So much for the establishment of the facts. For the rest, it need only be remarked that Count Czernin for his part would see no reason to deny it if, in this

or any similar case, he had taken the initiative, because, in contrast to M. Clemenceau, he believes that it cannot be a matter for reproach for a Government to make attempts to bring about an honorable peace, which would liberate all peoples from the terrors of the present

war.

The dispute raised by M. Clemenceau has, moreover, diverted attention from the real kernel of Count Czernin's statement. The essence of this statement was not so much who suggested the discussions undertaken before the beginning of the western offensive, but who caused their collapse. And M. Clemenceau up to the present has not denied that he refused to enter upon negotiations on the basis of the renunciation of the reacquisition of Alsace-Lorraine.

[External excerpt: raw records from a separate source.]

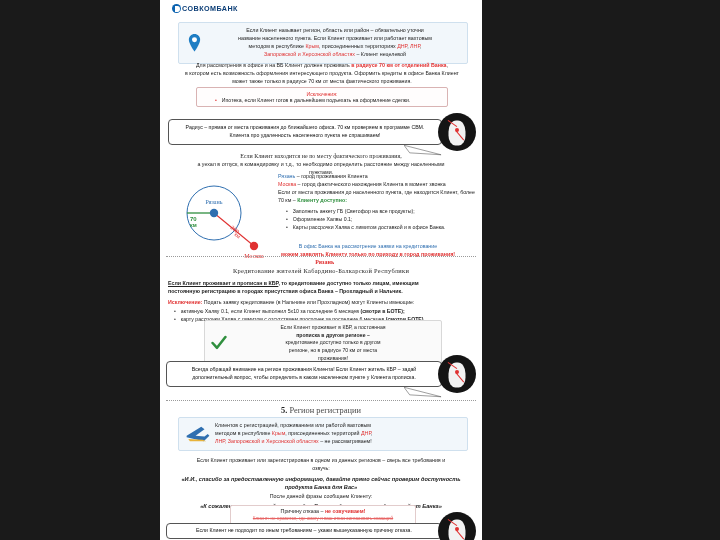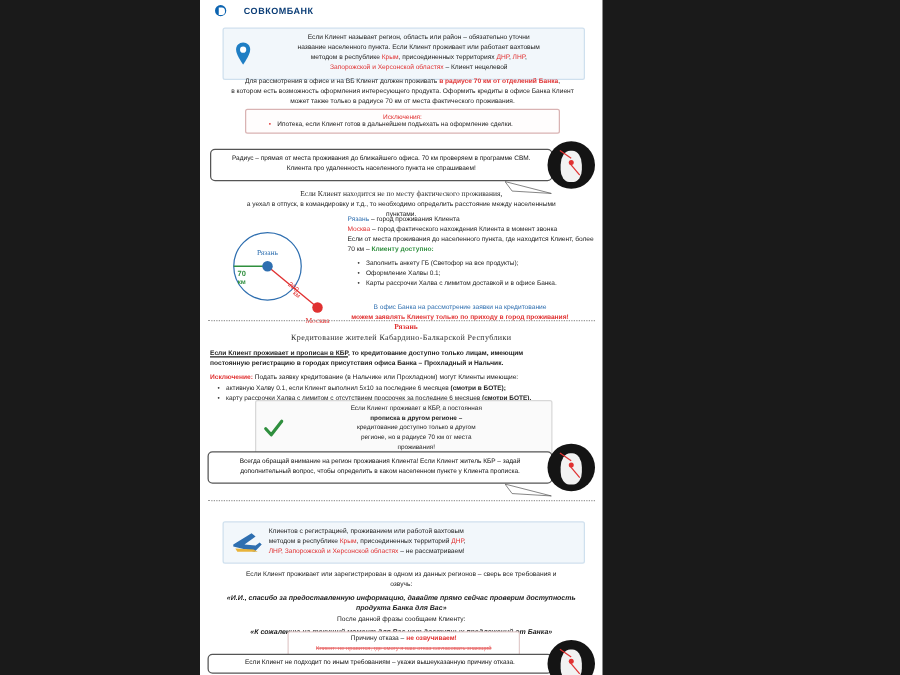--- a/index.html
+++ b/index.html
@@ -13,21 +13,21 @@
   .gutter{position:absolute;top:0;bottom:0;background:#1a1a1a;z-index:50;}
   .gutter.left{left:0;width:160px;}
   .gutter.right{right:0;width:238px;}
 
   .slide{
     position:absolute;left:160px;top:0;width:322px;height:540px;
     background:#ffffff;overflow:hidden;
   }
 
   
-  .logo{position:absolute;left:12px;top:4px;display:flex;align-items:center;gap:14px;text-align:center;}
+  .logo{position:absolute;left:12px;top:4px;display:flex;align-items:center;gap:1px;text-align:center;}
   .logo-mark{width:9px;height:9px;border-radius:50%;background:#0b63b0;position:relative;}
   .logo-mark:after{content:"";position:absolute;left:3px;top:1.5px;width:5px;height:6px;background:#fff;border-radius:0 50% 50% 0;}
   .logo-text{font-size:7.2px;font-weight:bold;letter-spacing:.45px;color:#0b3d76;}
 
   
   .sec-title{text-align:center;font-family:"Liberation Serif",serif;font-size:8.4px;color:#333;}
   .sec-title b{color:#1b1b1b;}
   .sec-title .t{color:#4a4a4a;}
 
   .para{font-size:5.3px;color:#222;line-height:1.5;text-align:center;}
@@ -261,20 +261,24 @@
     <div class="avatar">
       <div class="face"></div>
       <div class="l1"></div>
       <div class="dot"></div>
       <div class="l2"></div>
     </div>
   </div>
 
   <div class="dotted" style="position:absolute;left:6px;right:6px;top:400px;"></div>
 
+  <div class="sec-title" style="position:absolute;left:0;right:0;top:406px;">
+    <b>5.</b>
+    <span class="t">Регион регистрации</span>
+  </div>
 
   <div class="callout" style="position:absolute;left:18px;right:14px;top:417px;padding-left:36px;">
     <svg class="plane" style="position:absolute;left:6px;top:50%;transform:translateY(-50%);" viewBox="0 0 32 24">
       <path d="M2 14 L20 3 L24 6 L13 14 L24 15 L28 12 L30 14 L23 21 L2 16 Z" fill="#2f6fb0"></path>
       <path d="M4 18 L22 19 L26 21 L6 21 Z" fill="#e8b33a"></path>
     </svg>
     <div class="para" style="text-align:left;">Клиентов с регистрацией, проживанием или работой вахтовым</div>
     <div class="para" style="text-align:left;">
       <span>методом в республике </span><span class="red">Крым</span><span>, присоединенных территорий </span><span class="red">ДНР</span><span>,</span>
     </div>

RETORT BY CLEMENCEAU Premier Clemenceau replied to this Vienna statement on the same day by issuing the following:

A diluted lie is still a lie. Count Czernin told a lie when he said that some time before the German offensive began Premier Clemenceau caused him to be asked “if he was ready to open negotiations and upon what basis."

As to the passage in the manuscript note of Count Revertata, where he says he acted for Austria to obtain peace proposals from France, the solicitant's text is authentic, and Count Czernin has not dared to dispute it.

To hide his confusion he tries to maintain that the conversation was resumed at the request of M. Clemenceau. Unfortunately for him, there is a fact which reduces his allegation to nothing, namely, that Clemenceau was apprised of the matter on Nov. 18, 1917, (that is to say, the day after he took over the Ministry of

War,) by communication from the intermediary dated Nov. 10, and intended for his predecessors. For Count Czernin's contention to be true, M. Clemenceau would have had to take the initiative in question before he was Premier. Thus Count Czernin is categorically contradicted by facts. He is reduced to maintaining that Major Armand was M. Clemenceau's confidential man. Well, until this incident M. Clemenceau had seen this officer of the Intelligence Department only once, for five minutes at a riding school fifteen or twenty years ago.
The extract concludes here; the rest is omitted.